Segment Start: Records provided

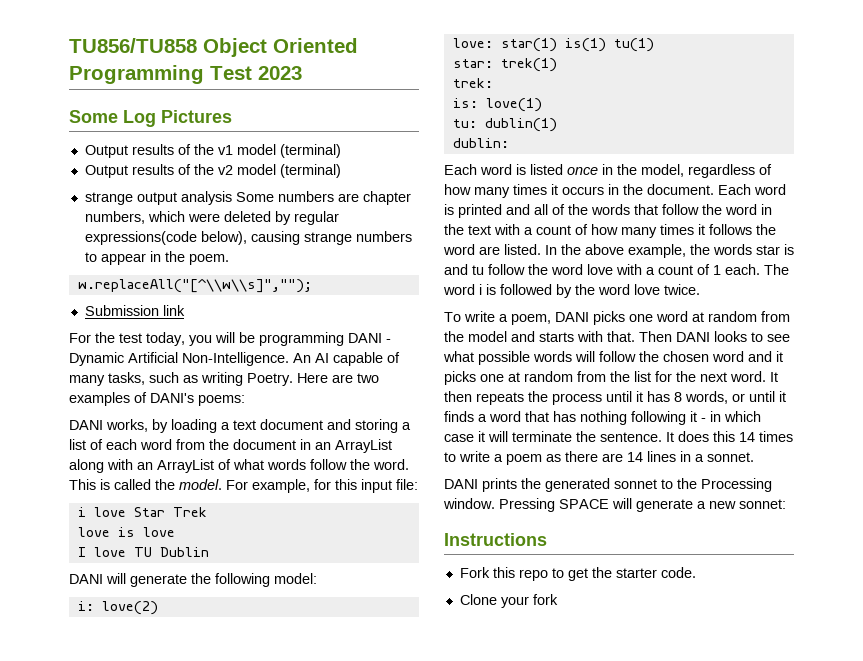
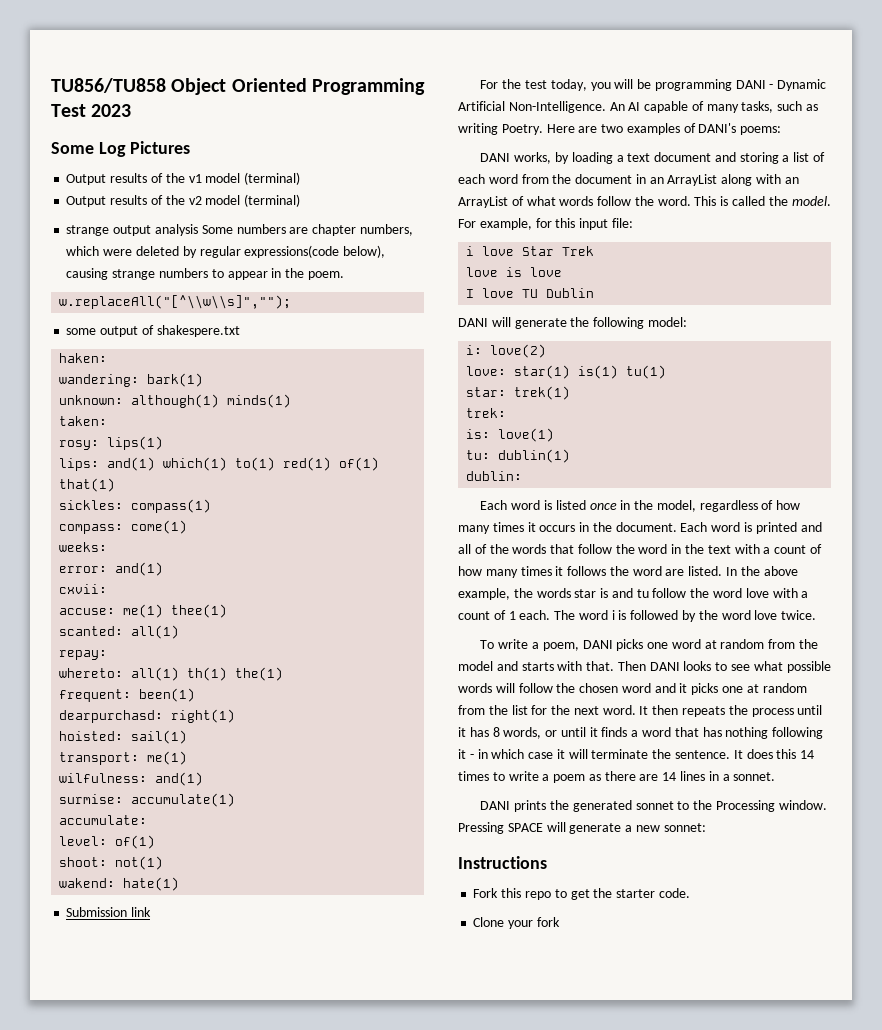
+ some output of shakespere.txt
+ haken:
+ wandering: bark(1)
+ unknown: although(1) minds(1)
+ taken:
+ rosy: lips(1)
+ lips: and(1) which(1) to(1) red(1) of(1) that(1)
+ sickles: compass(1)
+ compass: come(1)
+ weeks:
+ error: and(1)
+ cxvii:
+ accuse: me(1) thee(1)
+ scanted: all(1)
+ repay:
+ whereto: all(1) th(1) the(1)
+ frequent: been(1)
+ dearpurchasd: right(1)
+ hoisted: sail(1)
+ transport: me(1)
+ wilfulness: and(1)
+ surmise: accumulate(1)
+ accumulate:
+ level: of(1)
+ shoot: not(1)
+ wakend: hate(1)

Segment End: Records provided

**Action item:**
Set down the entries word for word, omitting all pictures.

**Result of the exercise:**
+ some output of shakespere.txt
+ haken:
+ wandering: bark(1)
+ unknown: although(1) minds(1)
+ taken:
+ rosy: lips(1)
+ lips: and(1) which(1) to(1) red(1) of(1) that(1)
+ sickles: compass(1)
+ compass: come(1)
+ weeks:
+ error: and(1)
+ cxvii:
+ accuse: me(1) thee(1)
+ scanted: all(1)
+ repay:
+ whereto: all(1) th(1) the(1)
+ frequent: been(1)
+ dearpurchasd: right(1)
+ hoisted: sail(1)
+ transport: me(1)
+ wilfulness: and(1)
+ surmise: accumulate(1)
+ accumulate:
+ level: of(1)
+ shoot: not(1)
+ wakend: hate(1)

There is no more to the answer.